In that sense, runbooks and postmortems are not merely operational documents. They are repositories of usable context. They make future action more intelligent.

The teams that cope best with AI will be the ones that remember best

It is possible, when confronted with new tooling, to become over-impressed by the visible act of generation. Code appears, and because it appears quickly, one assumes that the engineering system has become more powerful overall. Sometimes it has. But power in software is not measured only by how quickly new things can be made. It is measured also by how well an organisation continues to understand what it has made, and how competently it responds when the real world contests that understanding.
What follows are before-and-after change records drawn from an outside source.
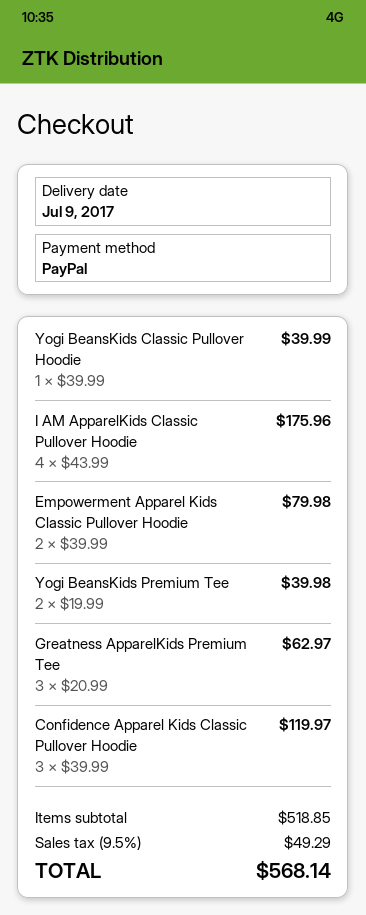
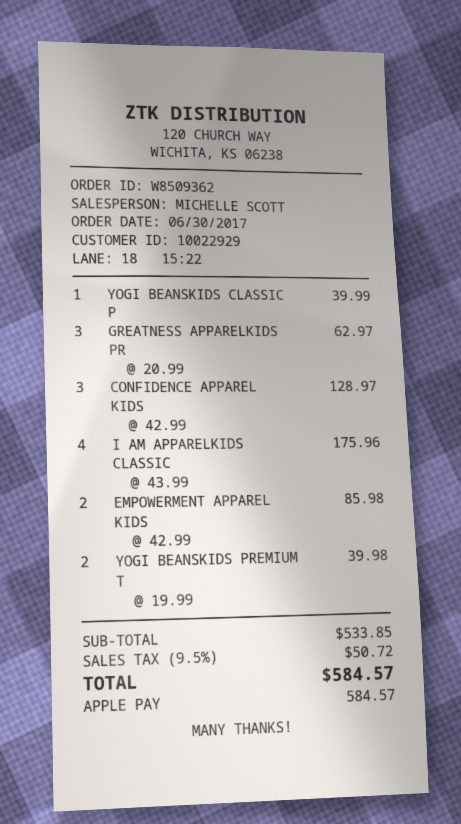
payment method: PayPal -> Apple Pay
Empowerment Apparel Kids Classic Pullover Hoodie: 2 x 39.99 = 79.98 -> 2 x 42.99 = 85.98
Confidence Apparel Kids Classic Pullover Hoodie: 3 x 39.99 = 119.97 -> 3 x 42.99 = 128.97
subtotal: 518.85 -> 533.85
tax: 9.5% = 49.29 -> 9.5% = 50.72
total: 568.14 -> 584.57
That is why I think the future belongs less to the teams that merely use AI to write faster, and more to the teams that use speed without sacrificing memory. They will be the teams that continue to treat runbooks as operational infrastructure rather than administrative residue. They will be the teams that write postmortems not because process demands it, but because failure that is not remembered is failure that will be paid for again. And they will be the teams that understand that as software becomes easier to generate, the disciplines that preserve context during and after incidents become more valuable still.

One may put the matter more starkly. AI may reduce the cost of software creation. It does not reduce the cost of confusion during an incident. Nor does it reduce the cost of forgetting what an incident has already taught.

That is why, in the age of AI, operational memory matters most when systems fail. And it is why the quiet documents many teams neglect — the runbook consulted at the worst moment, the postmortem written after the noise has subsided — may turn out to be among the most valuable engineering artefacts of all.